■ Exercise aim
Pull out each line of the records holding the string "this".

+++ Data supplied

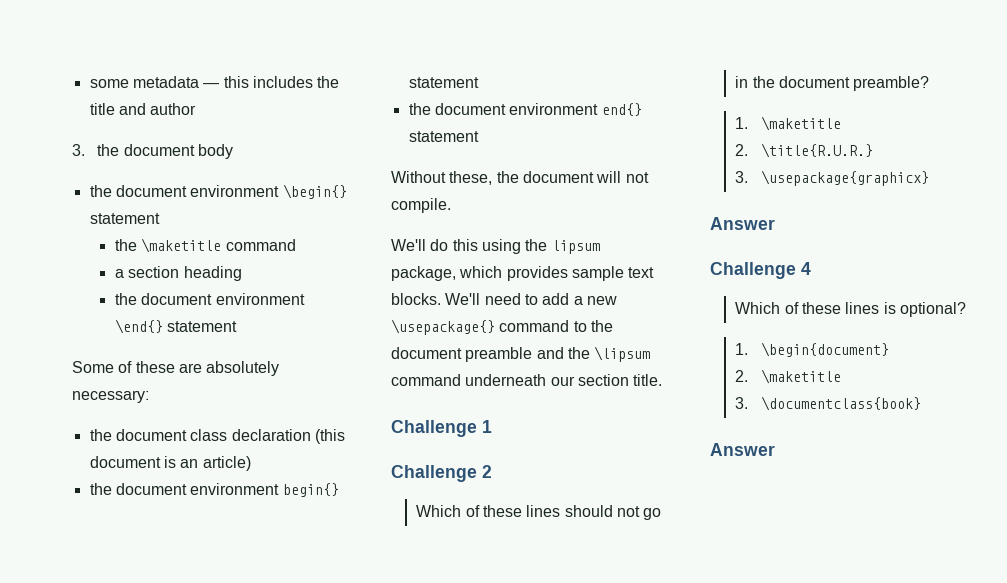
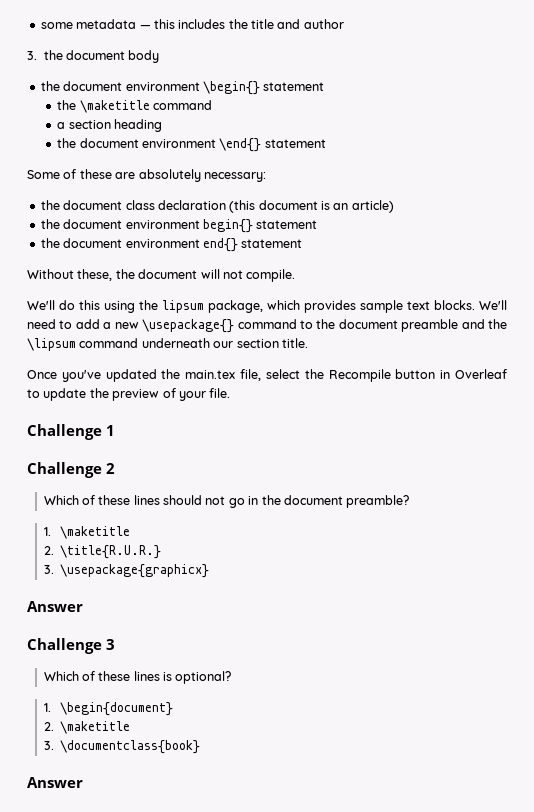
(663, 380) none -> [27,369,507,382] [27,388,231,401] // Once you've updated the main.tex file, select the Recompile button in Overleaf to update the preview of your file.
[801,262,811,275] 4 -> [106,639,115,650] 3

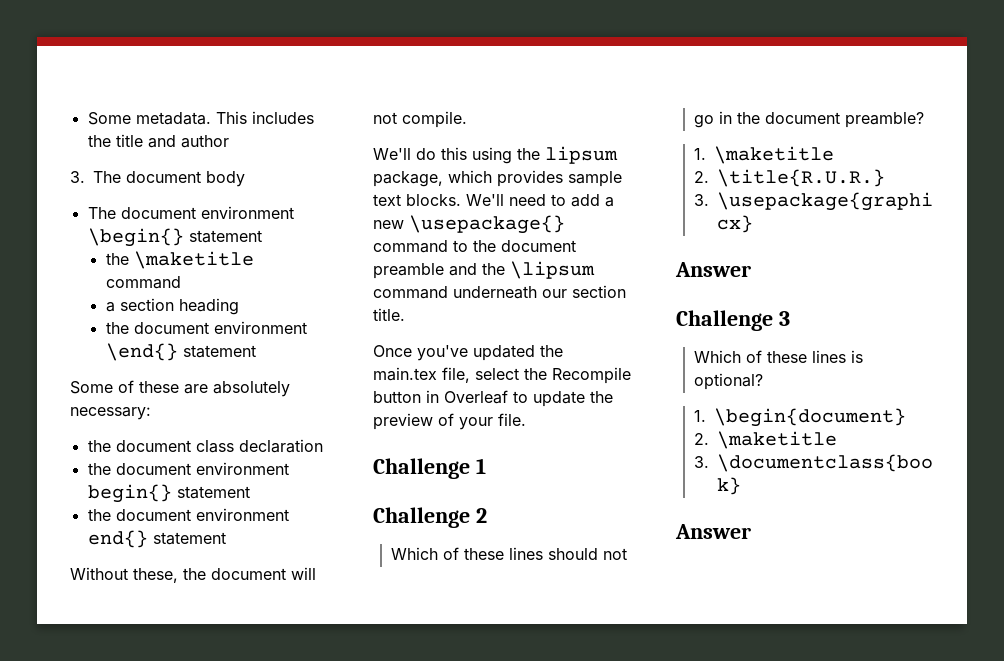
[40,19,175,29] some metadata — this -> [87,111,247,125] Some metadata. This
[43,50,63,60] the -> [93,171,121,183] The
[40,81,60,91] the -> [87,207,116,219] The
[229,200,394,213] (this document is an article) -> (323, 446) none

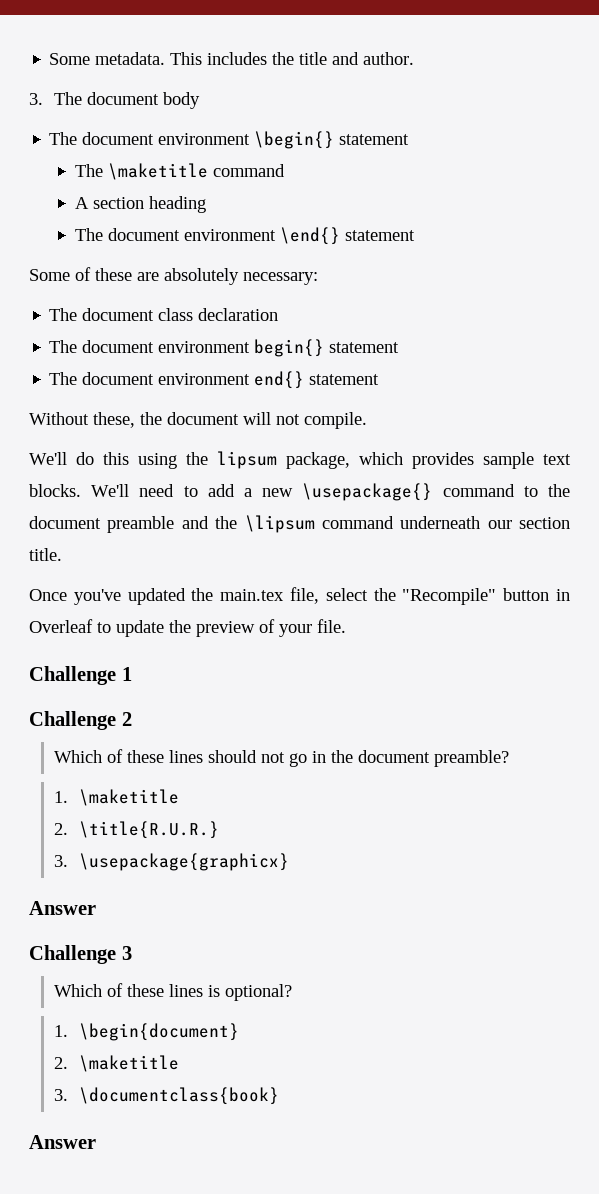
[180,135,229,148] author -> [363,52,415,65] author.
[105,253,129,265] the -> [74,164,103,177] The
[105,302,115,312] a -> [74,197,89,209] A
[105,322,129,334] the -> [74,228,103,241] The
[87,440,111,452] the -> [49,308,78,321] The
[87,463,111,475] the -> [49,340,78,353] The
[87,509,111,521] the -> [49,372,78,385] The
[552,367,631,384] Recompile -> [402,588,497,605] "Recompile"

++++++

■ Exercise output
[40,19,175,29] some metadata — this -> [87,111,247,125] Some metadata. This
[229,200,394,213] (this document is an article) -> (323, 446) none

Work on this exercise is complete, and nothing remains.